Along The Outlaw Trail
August 23rd, 2014

Whenever people ask me why I haven’t moved away from Utah—perhaps to someplace better suited to my “liberal” temperament—I tell them it’s because I once had the rare privilege of having a thousand acres of the West all to myself. And beyond that familiar thousand acres lay thousands and thousands more acres that I had yet to foot on. Just knowing it was there—and STILL is—that’s what comforts me whenever I find myself sandwiched between a baby stroller and a missionary at Baskin-Robbins.

Last week I saddled up Yellow Peril and set off on a journey into the backcountry of my youth. Because skies were dark and threatening, I stuck mostly on the pavement, but then nature called and I couldn’t resist taking a chance on a dirt road marked “impassible when wet.” But, what the heck? I’ve been stranded out there before, and I always lived to tell about it.


The first time was back in 1962, if I remember right. I’d set out to explore Black Dragon Canyon with a girlfriend named Christine, who was from Manchester, England. But along the way my ’56 Mercury got swallowed up by quicksand, and the two of us spent the remainder of the day hiking back to State Route 24. It was dusk by the time we got there—just in time to hail a car occupied by an elderly couple from Hanksville.

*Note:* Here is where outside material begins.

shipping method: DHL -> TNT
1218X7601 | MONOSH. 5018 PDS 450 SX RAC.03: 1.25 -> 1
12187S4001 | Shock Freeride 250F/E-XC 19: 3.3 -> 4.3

“So where’d you folks come from?” asked the driver.

“Eng-a-land,” answered the footsore, sunburnt, and thoroughly dehydrated Christine—who, not long afterward, returned to Manchester. Clearly, the desert isn’t everyone’s cup of tea.

Dinosaur tracks and pictographs tell of prehistoric and pre-Columbian inhabitants, and once upon a time I could have led you to an inscription scrawled on sandstone by Matt Warner, bank robber, gunslinger and onetime cohort of Butch Cassidy. I can’t seem to find it now; either my memory is failing, or else the inscription been erased by erosion. In my hometown of Price, Warner was something of a folk hero, having served as town marshal following a period of “rehabilitation” at the Utah State Prison. In a WPA-era mural painted by local artist Lynn Fausett—on display at city hall—Warner can be seen holding court among a group of colorful cowhands. From what I’ve heard, he was a most congenial fellow!

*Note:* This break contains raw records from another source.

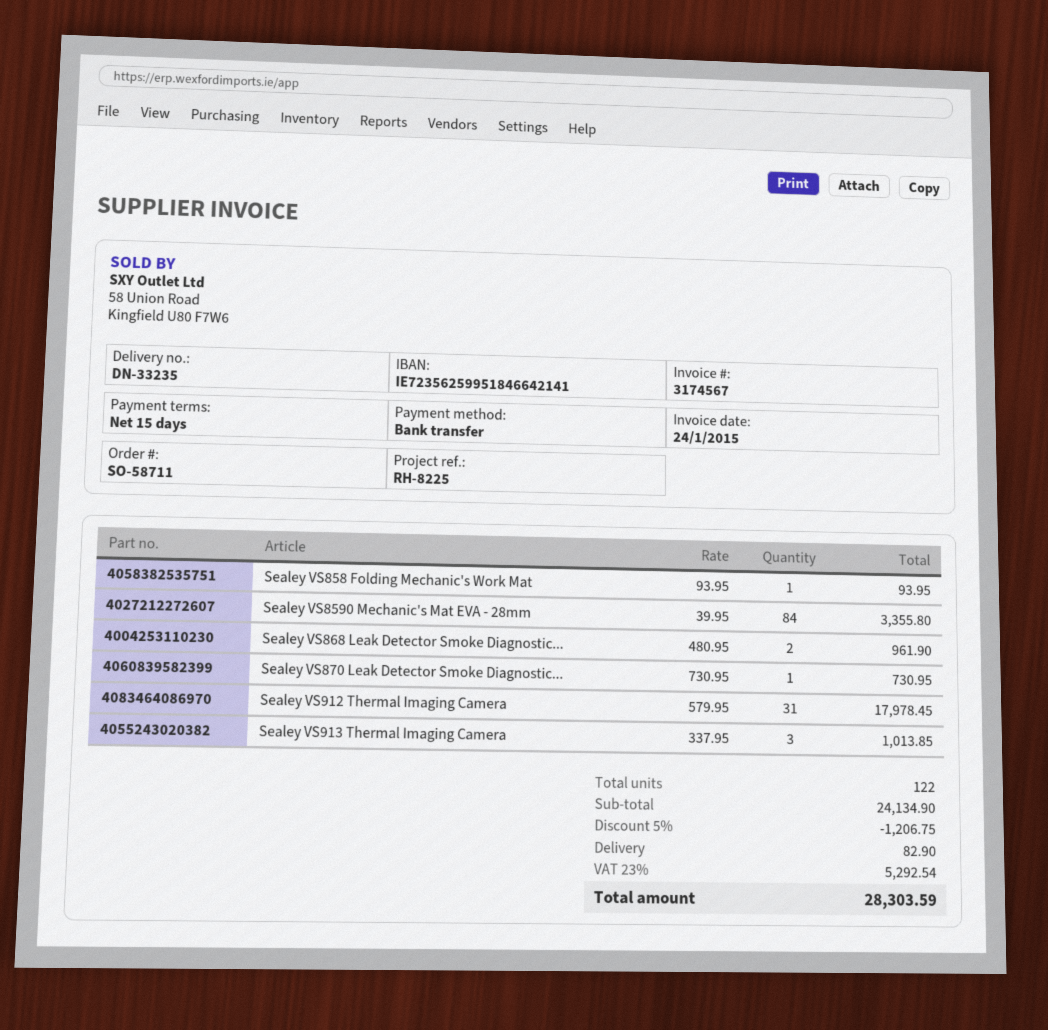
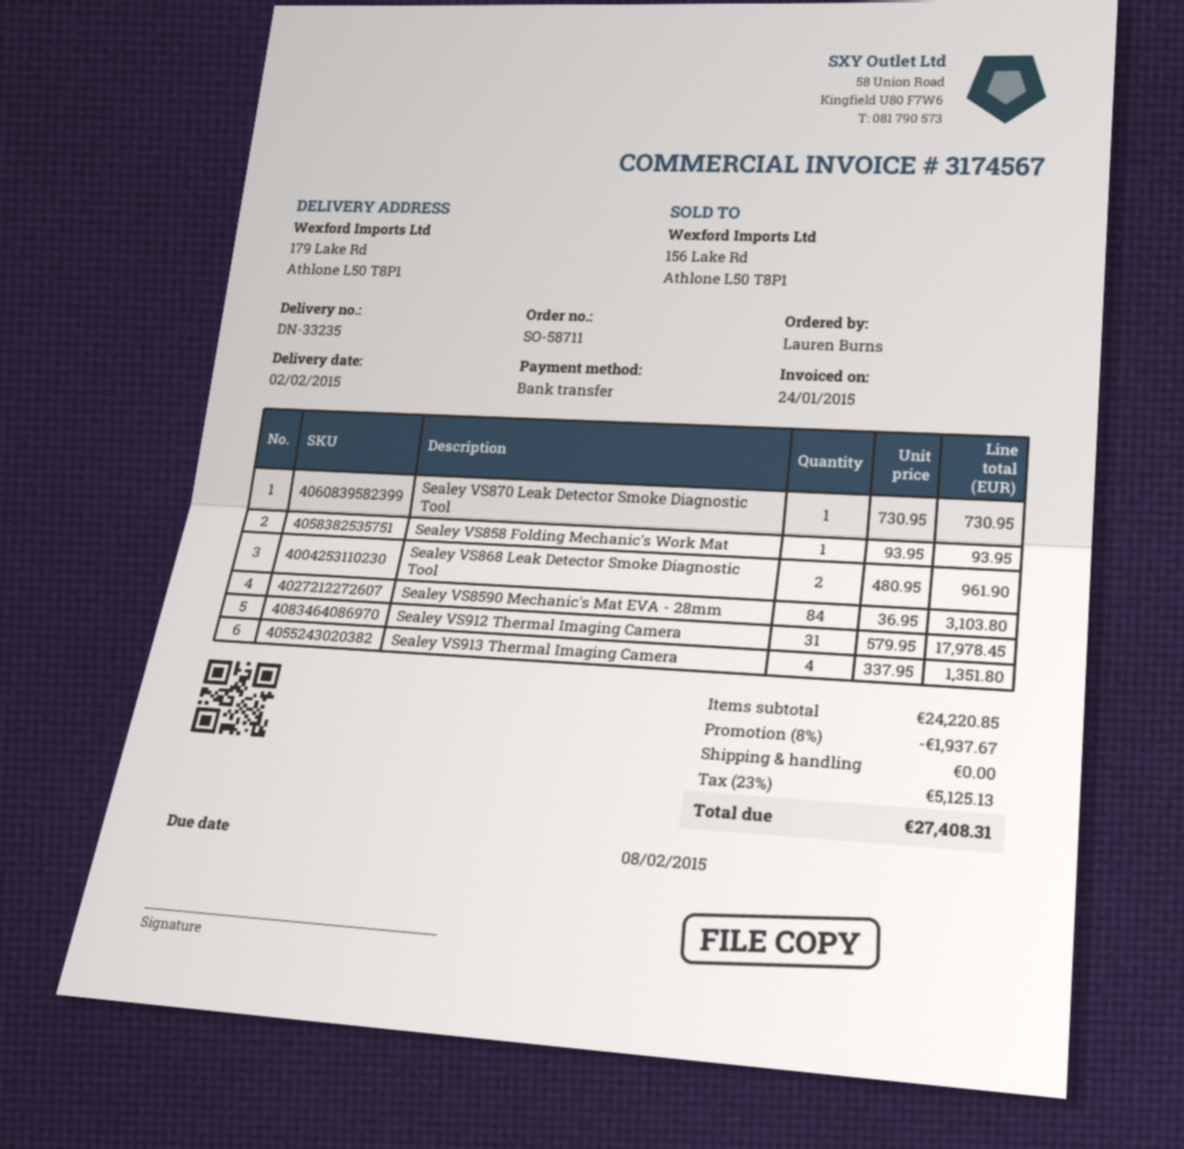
Sealey VS8590 Mechanic's Mat EVA - 28mm: 84 x 39.95 = 3355.80 -> 84 x 36.95 = 3103.80
Sealey VS913 Thermal Imaging Camera: 3 x 337.95 = 1013.85 -> 4 x 337.95 = 1351.80
subtotal: 24134.90 -> 24220.85
discount: 5% = 1206.75 -> 8% = 1937.67
shipping: 82.90 -> 0.00
tax: 23% = 5292.54 -> 23% = 5125.13
total: 28303.59 -> 27408.31

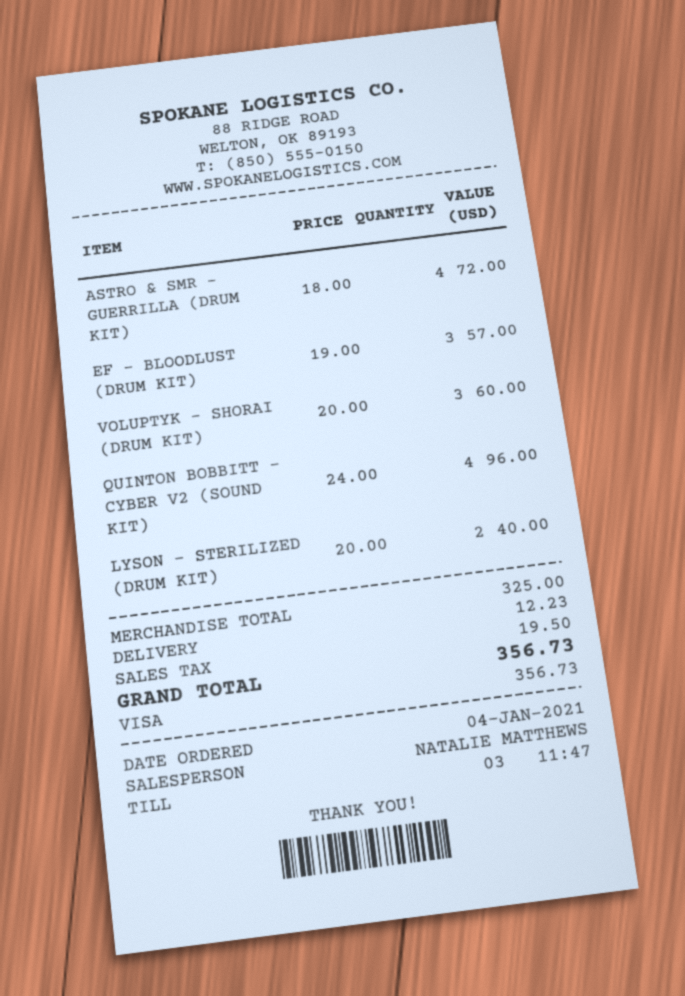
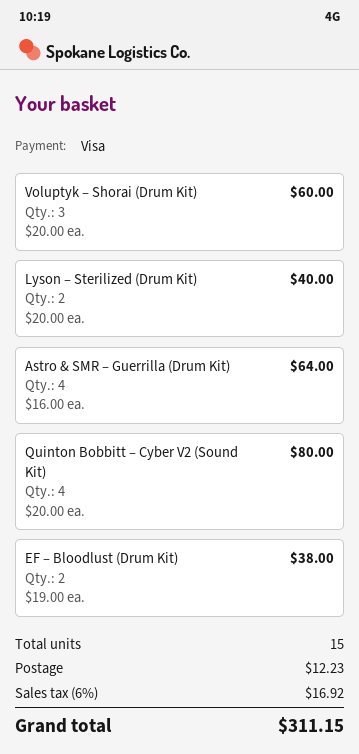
ASTRO & SMR – GUERRILLA (DRUM KIT): 4 x 18.00 = 72.00 -> 4 x 16.00 = 64.00
EF – BLOODLUST (DRUM KIT): 3 x 19.00 = 57.00 -> 2 x 19.00 = 38.00
QUINTON BOBBITT – CYBER V2 (SOUND KIT): 4 x 24.00 = 96.00 -> 4 x 20.00 = 80.00
tax: 19.50 -> 16.92
total: 356.73 -> 311.15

Indeed, as one gets deeper into Canyonlands, the terms “outlaw” and “cowboy” become pretty much interchangeable. I’m thinking in particular of the late A.C. Ekker, who—according to the inscription on his tombstone in Hanksville—was not just a cowboy and a horseman, but also an outlaw.

As far as I know, Ekker was a law-abiding citizen, inasmuch as there was ever such a thing on the remote ranch where he came of age. Known as Robbers Roost, it was the perfect hideout for fugitives looking to elude a posse.

“Not only is it remote,” Ekker once told me, “but when you get there and you look around the country—now, I wouldn’t wanna be chasin’ somebody in there. Because you don’t know which corner a guy might be around. So I think that it lent itself extremely well to the posse lookin’ around and sayin,’ ‘Well, I believe self-preservation is a little more important than catchin’ this guy, so we’ll go back to Castle Dale or Moab.’”

The only hard and fast rule at Robbers Roost is that you don’t go sticking your nose into anyone else’s business. I learned this when A.C. was showing me around his old family homestead and introduced me to the caretaker, a man Ekker referred to as “my pet hippie.” He seemed like a nice enough guy; however, no sooner had I unholstered my camera than he made himself scarce.

A.C. was less camera-shy, which is how I know he wasn’t on the FBI’s most-wanted list. In fact, his face had appeared on the cover of National Geographic Magazine. He’d also been written up in Sports Illustrated and Western Horseman. Named all-around intercollegiate national rodeo champion in 1967, A.C. was still competing in senior saddlebronc and roping competitions at the age of 55. I own the distinction of once having been caught between A.C.’s roping pony and a lassoed steer.


“Duck!” yelled A.C., and I did as I was told, losing a camera that day but not, fortunately, my head.

Sad to say, A.C. died only months afterward, of injuries sustained in a private airplane crash. A tombstone with his name on it stands in Hanksville, but he is elsewhere, his ashes now one with the wild, untamed country he knew and loved so well.